### PROBLEM TO SOLVE
Using the data below, transcribe exactly everything from the line that contains "gap: 37px ->" down to the line that contains "border: 3px solid". Include both of those lines and none of the pictures.

### DATA EXTRACT
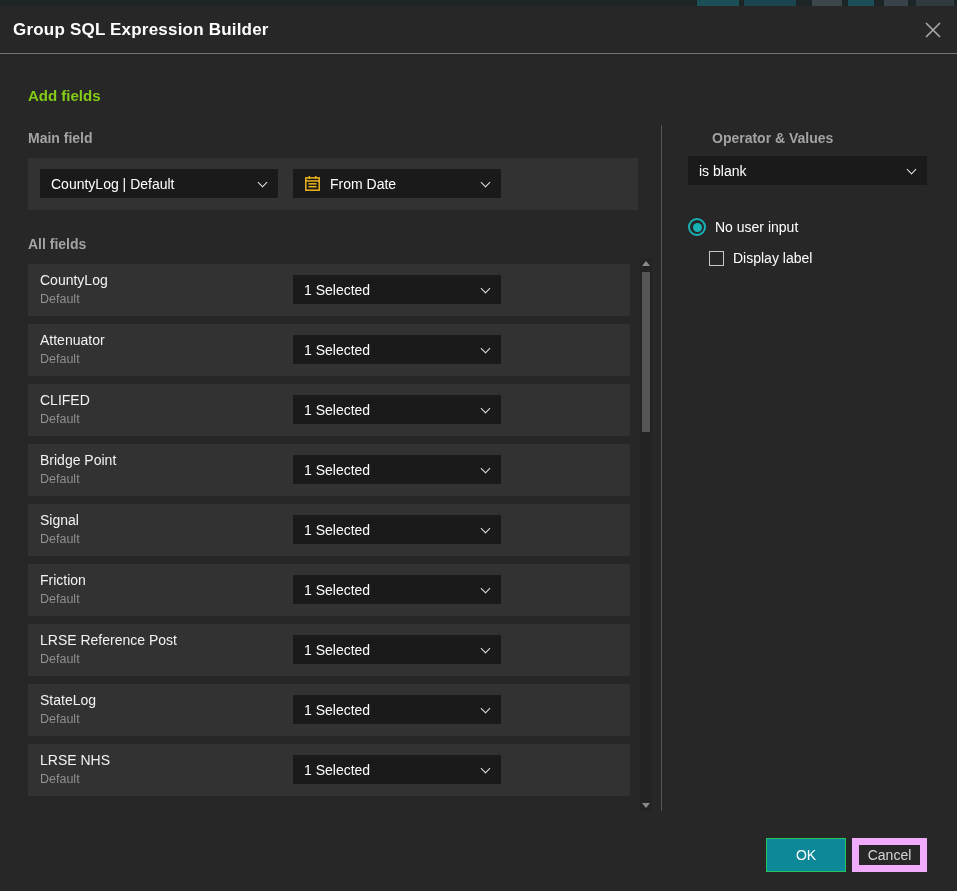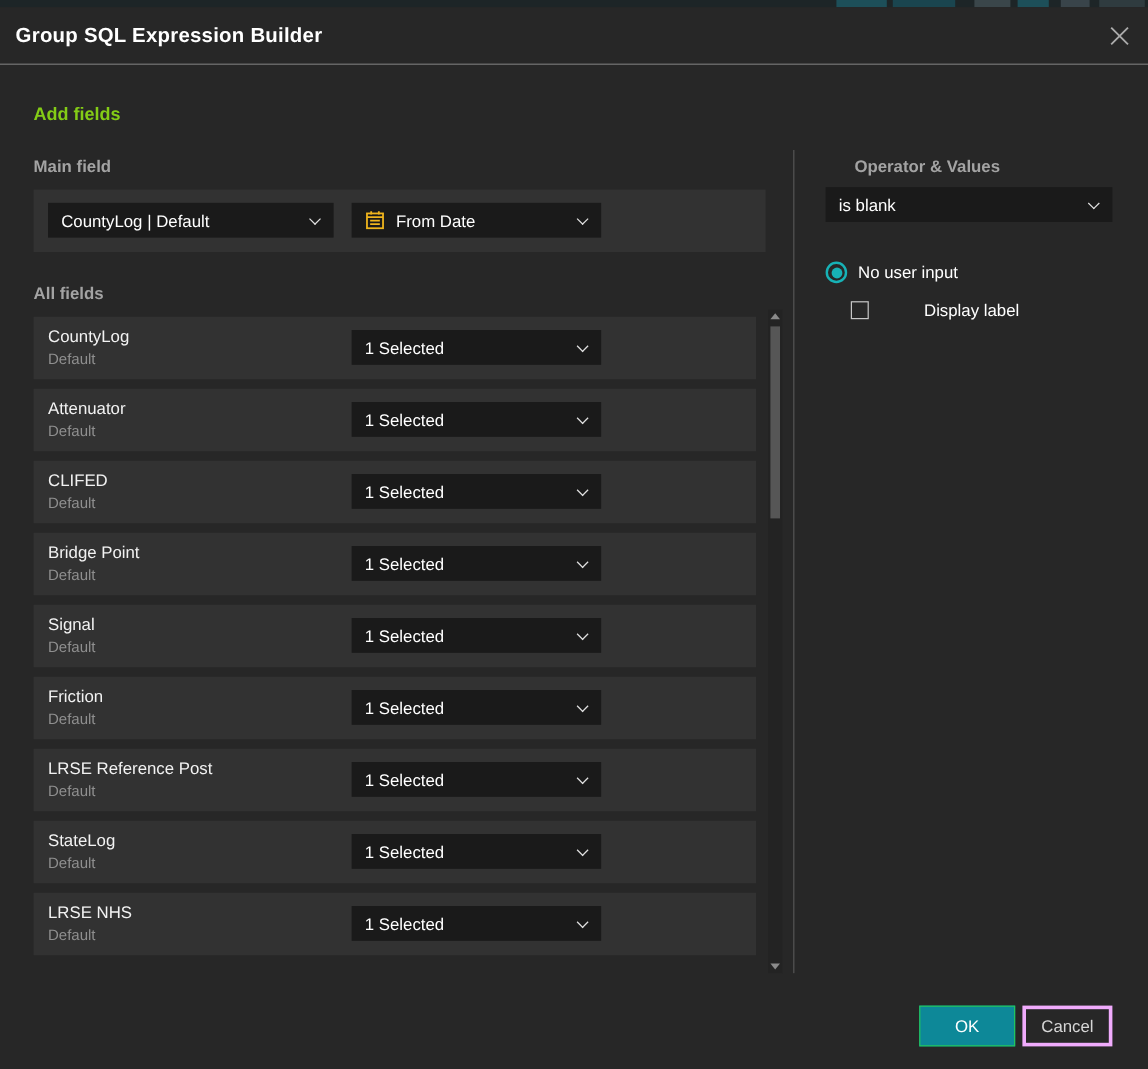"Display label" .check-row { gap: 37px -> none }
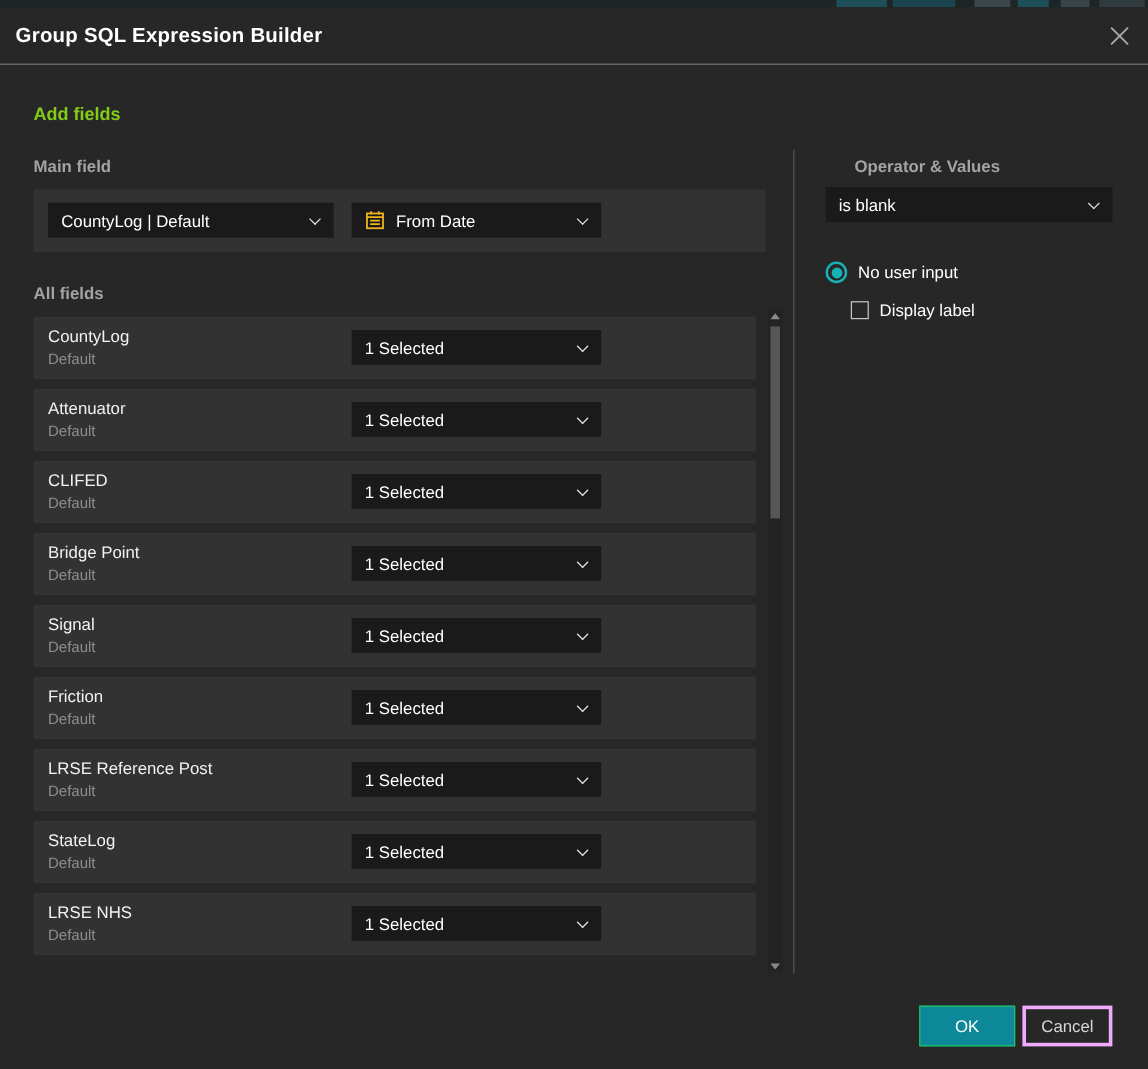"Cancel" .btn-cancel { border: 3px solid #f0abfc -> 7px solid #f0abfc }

---

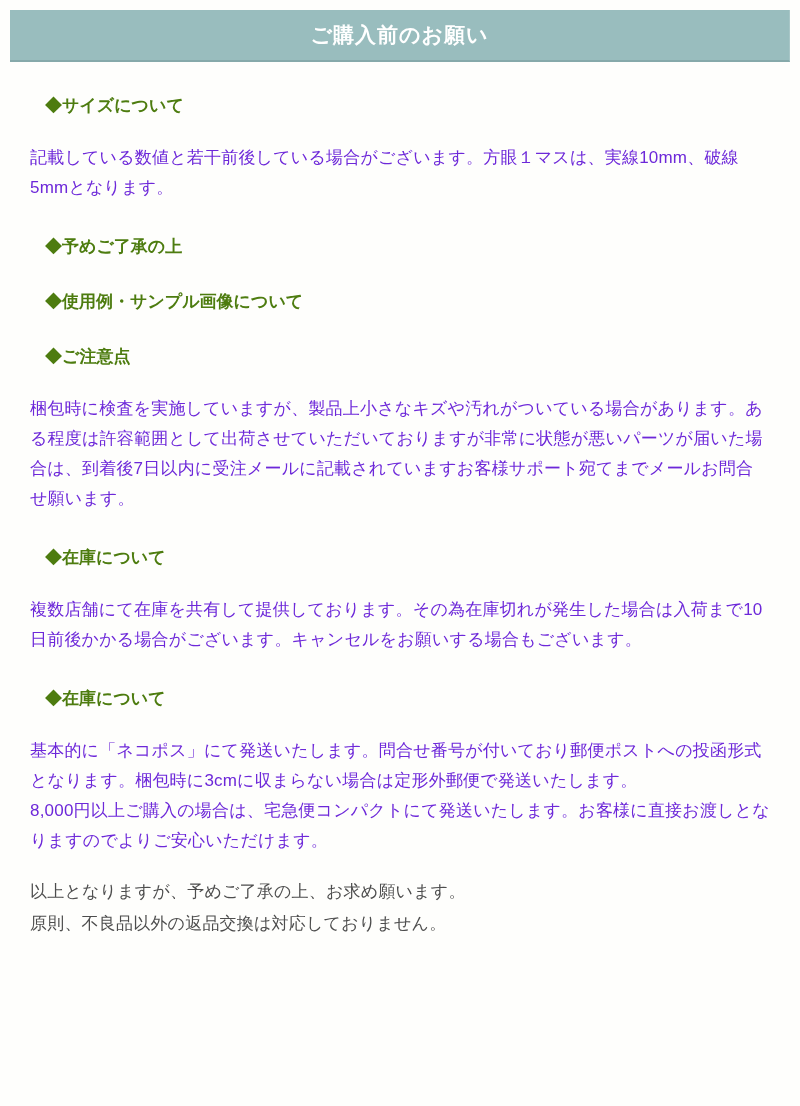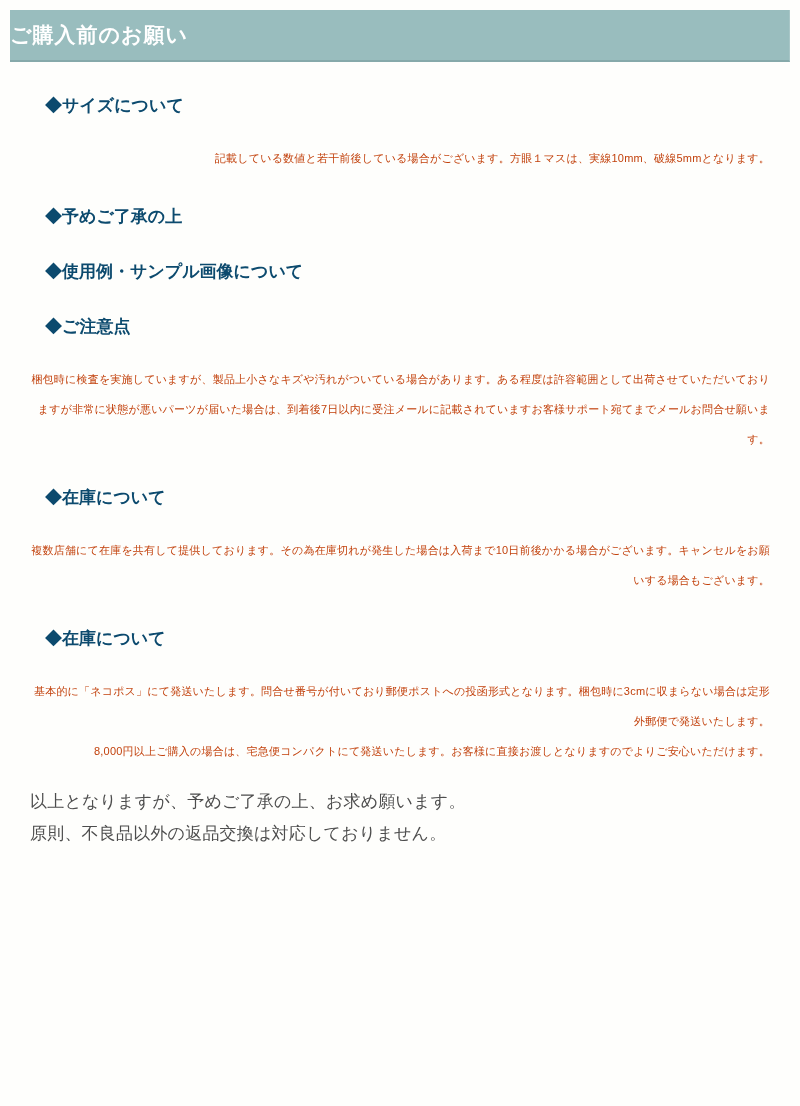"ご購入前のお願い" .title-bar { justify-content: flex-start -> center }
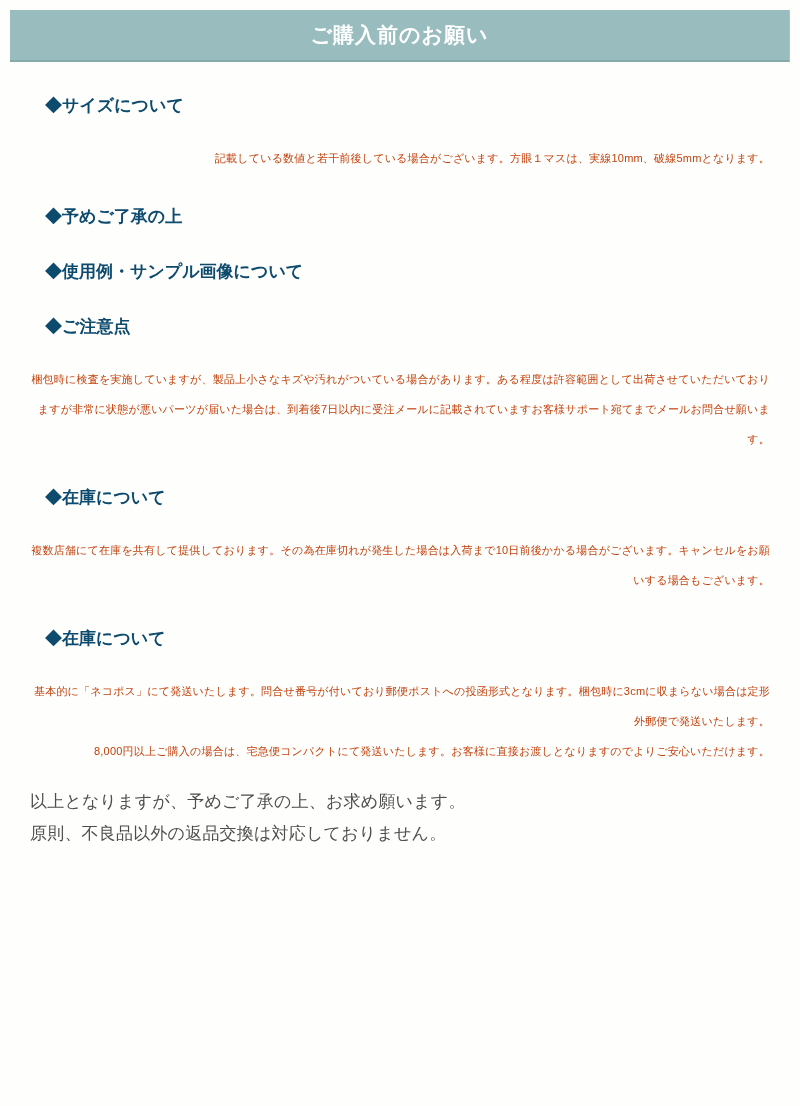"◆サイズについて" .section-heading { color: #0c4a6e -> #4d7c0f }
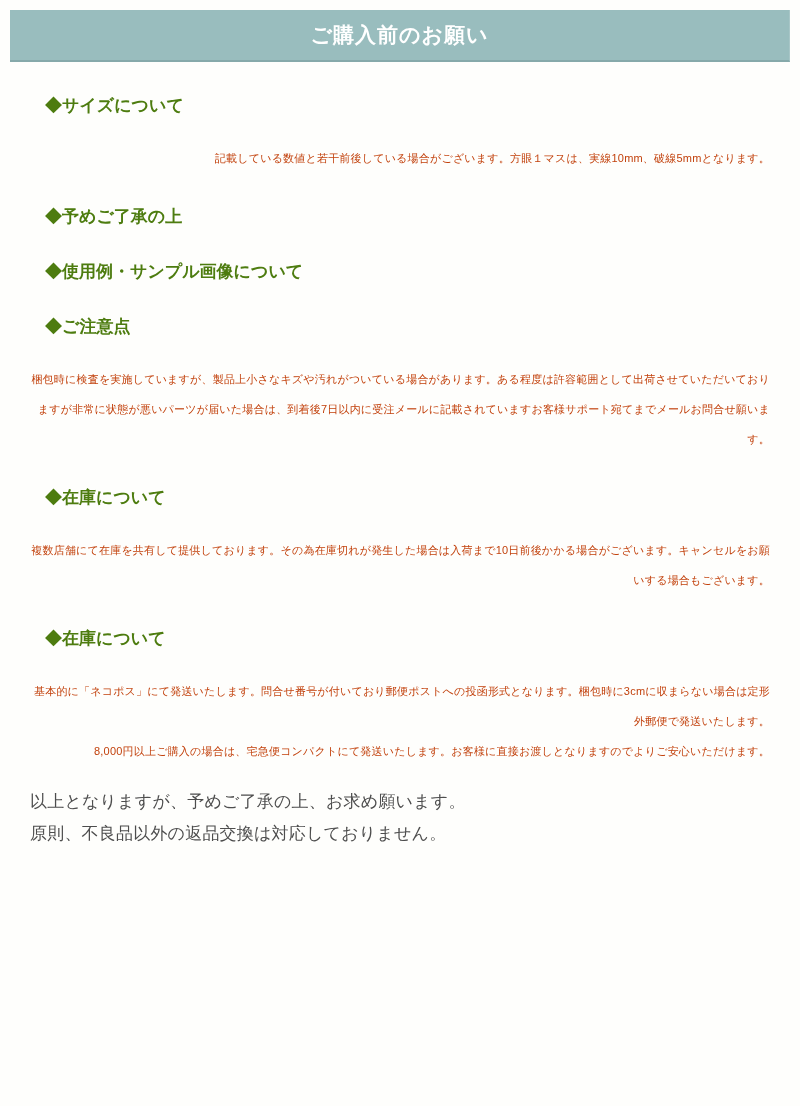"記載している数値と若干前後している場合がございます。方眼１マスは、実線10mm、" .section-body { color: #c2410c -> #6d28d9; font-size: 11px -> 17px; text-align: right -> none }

### SOLUTION TO THIS TASK
"Display label" .check-row { gap: 37px -> none }
"Cancel" .btn-cancel { border: 3px solid #f0abfc -> 7px solid #f0abfc }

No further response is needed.